I'm trying to use a simpler tool of price action, because I like it. It doesn't lag, and doesn't become overbought/oversold. We are only concerned about price and not what level the RSI is at. Also, correct me if I'm wrong, but when we say a 12 streak loss in a 60% correct system is .9% likely out of 1000 trades. Does that mean if we look at 100 sets of 1000 trades it will occur less than once? I analyze that percentage as saying, "in these 1000 trades there is a .9% chance of it actually occuring. It is not 100% going to happen in these 1000 trades."
Do you see why I don't know why we're so afraid of the improbable? I see it as another form of risk/reward. I'll be risking a lot yea, but what is the risk. If we bet $1 for every 1000 trades that there is not a 12 streak loss, would I be up $99 bucks?
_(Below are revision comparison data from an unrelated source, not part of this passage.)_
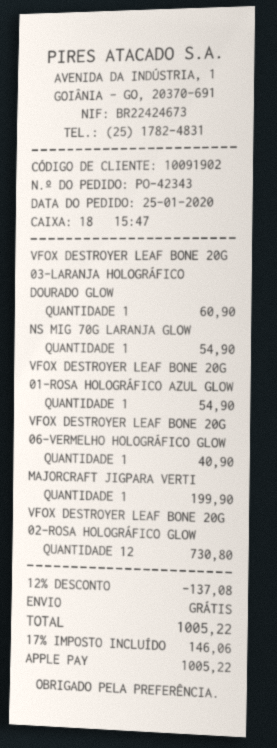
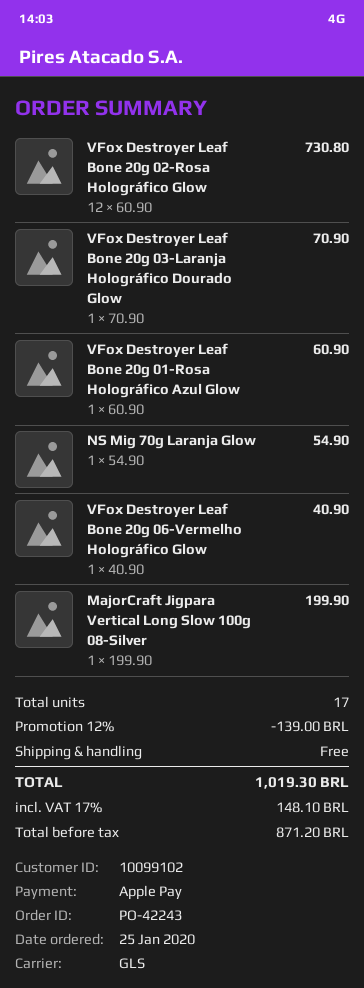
order number: PO-42343 -> PO-42243
customer number: 10091902 -> 10099102
VFOX DESTROYER LEAF BONE 20G 03-LARANJA HOLOGRÁFICO DOURADO GLOW: 1 for 60.90 -> 1 for 70.90
VFOX DESTROYER LEAF BONE 20G 01-ROSA HOLOGRÁFICO AZUL GLOW: 1 for 54.90 -> 1 for 60.90
discount: 12% = 137.08 -> 12% = 139.00
tax: 17% = 146.06 -> 17% = 148.10
total: 1005.22 -> 1019.30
". well now lets see what happens when that 12 loss streak happens, -100,-200,-400,-800,-1600,-3200,-6400,-12800,-25600,-51200, -102400, -204800. Add those all up and you have -409,500 *.01 = -$4,095"
You are also basing those numbers off of a system I posted for sake of argument. What happens if the system we actually uses only looks for 20 pips each trade? The losses will be -20, -40, -80, -160, -320, -640, - 1280, -2560, -5120, -10240, -20480 = -$409.40 dollars. The next trade would then be risking $409.60 to win the 20 pips. I think a $50K account can handle a trade of less than one standard lot, agree?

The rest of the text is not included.